What you need to do:
Copy out exactly the lines spanning the line with "text: Share ->" to the line with "font-size: 14px ->", inclusive, from the data underneath, with no pictures.

Excerpted data:

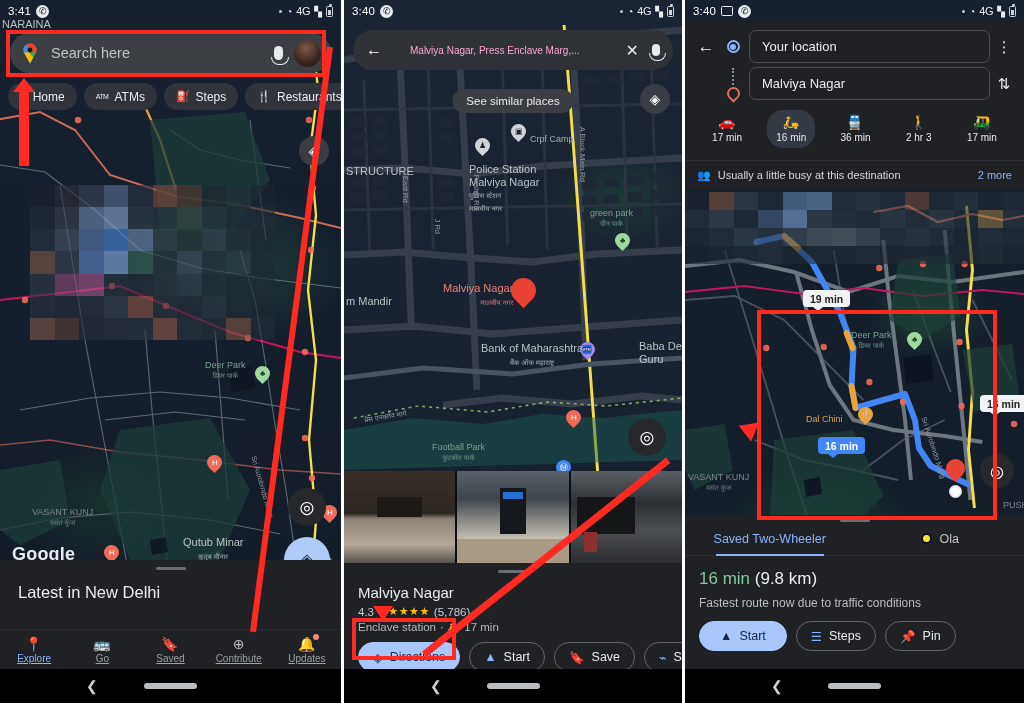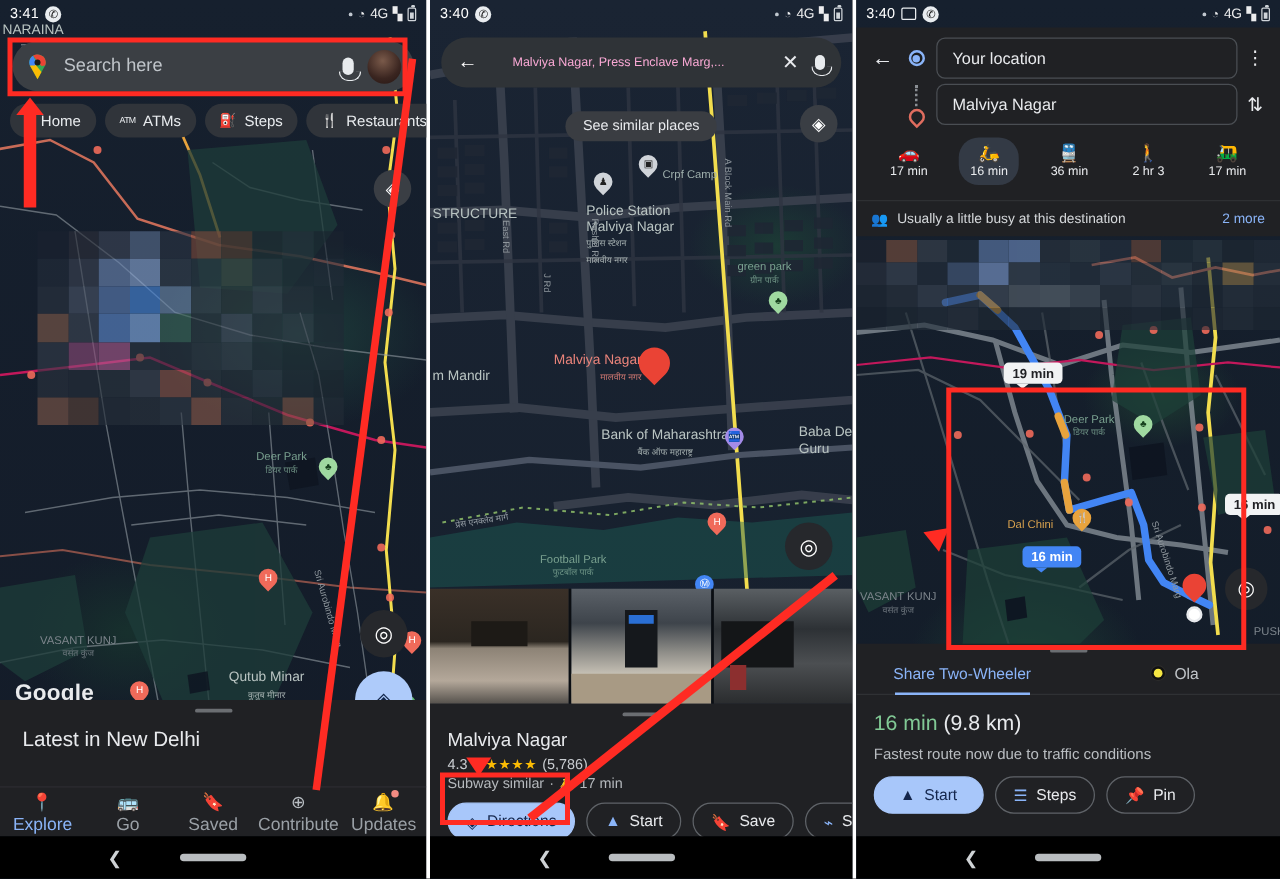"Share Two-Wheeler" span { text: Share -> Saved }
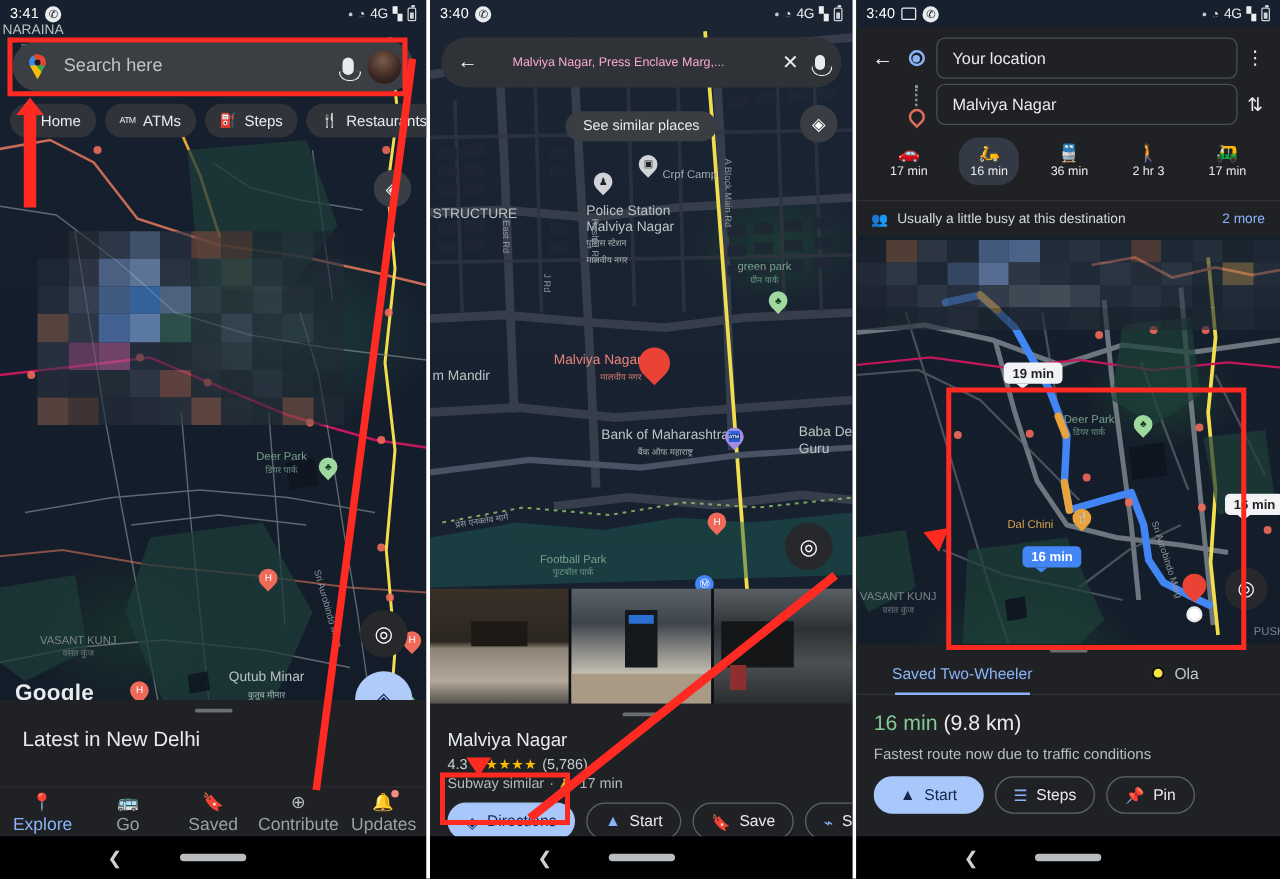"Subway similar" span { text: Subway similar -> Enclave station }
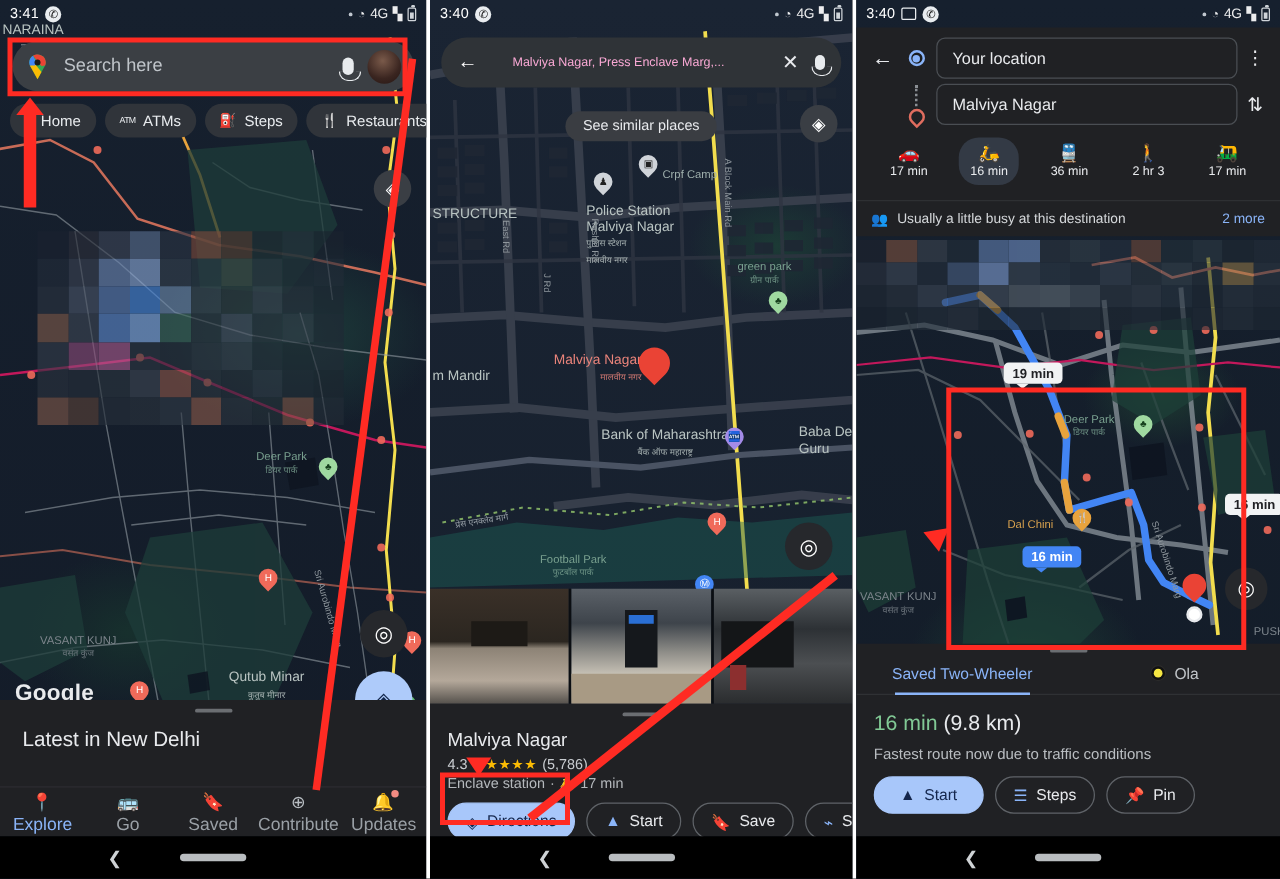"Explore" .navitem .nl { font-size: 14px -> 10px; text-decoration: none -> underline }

--

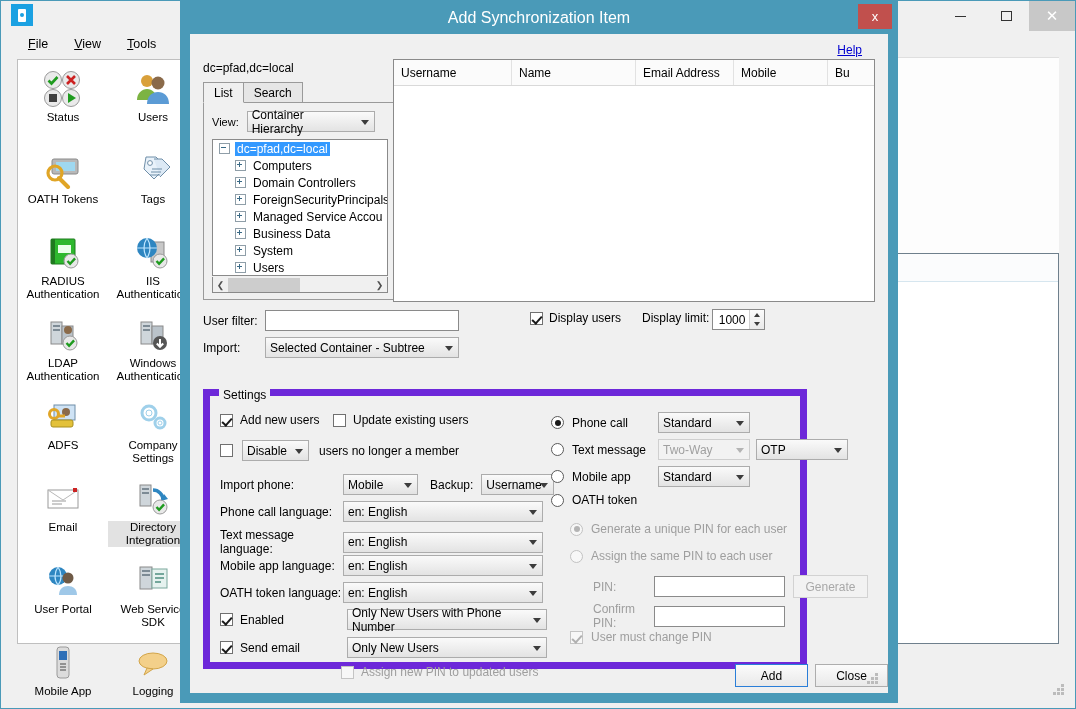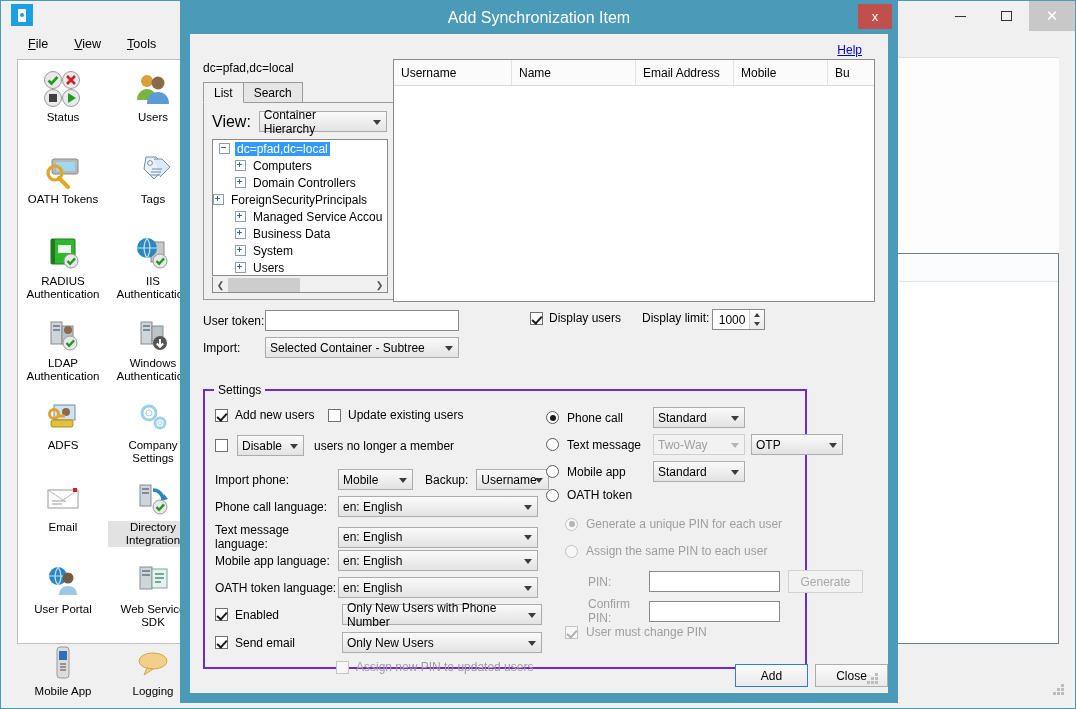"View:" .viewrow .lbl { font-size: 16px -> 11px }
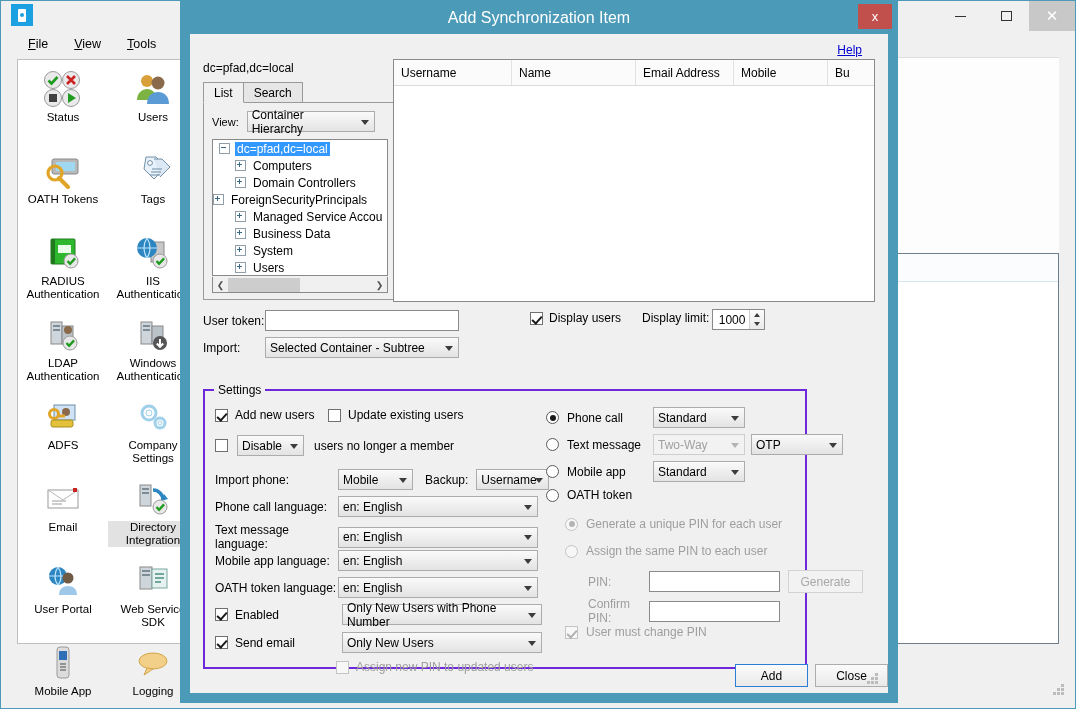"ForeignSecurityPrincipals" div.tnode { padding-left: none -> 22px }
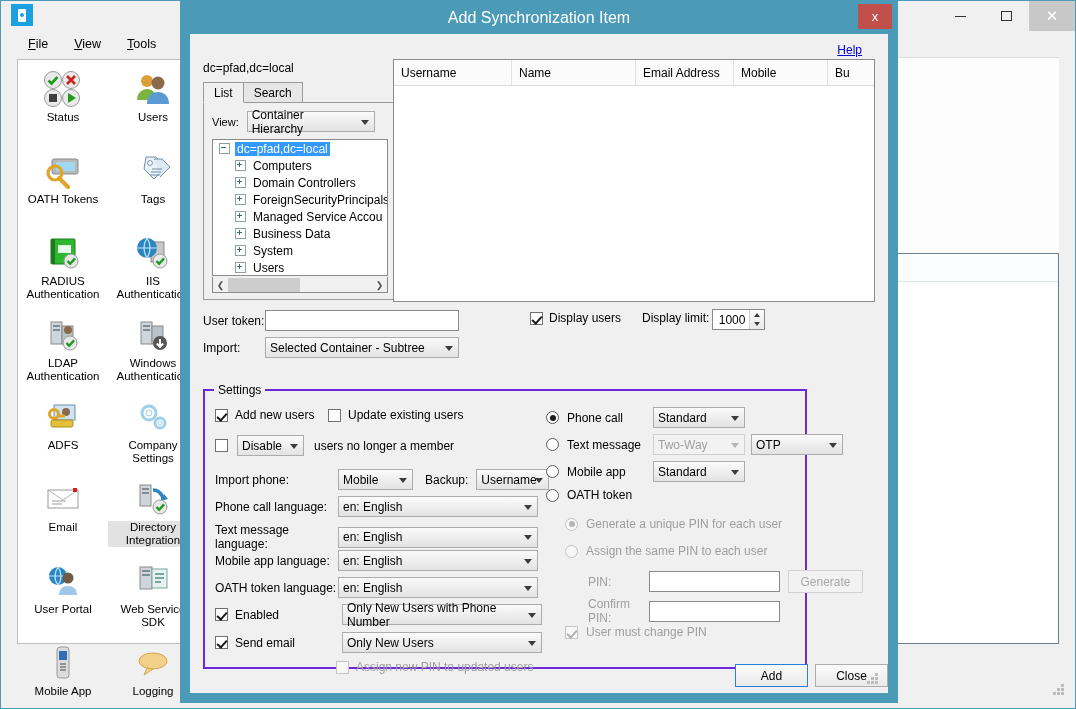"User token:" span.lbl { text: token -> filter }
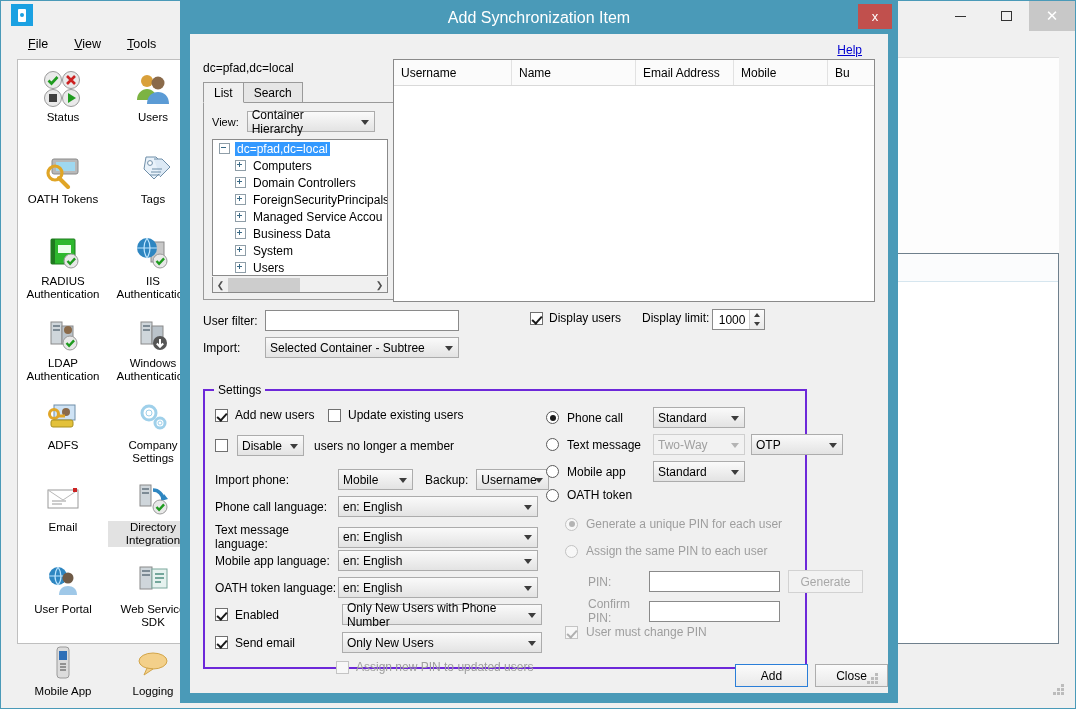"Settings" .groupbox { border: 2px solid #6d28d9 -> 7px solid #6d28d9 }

Exercise output:
"Share Two-Wheeler" span { text: Share -> Saved }
"Subway similar" span { text: Subway similar -> Enclave station }
"Explore" .navitem .nl { font-size: 14px -> 10px; text-decoration: none -> underline }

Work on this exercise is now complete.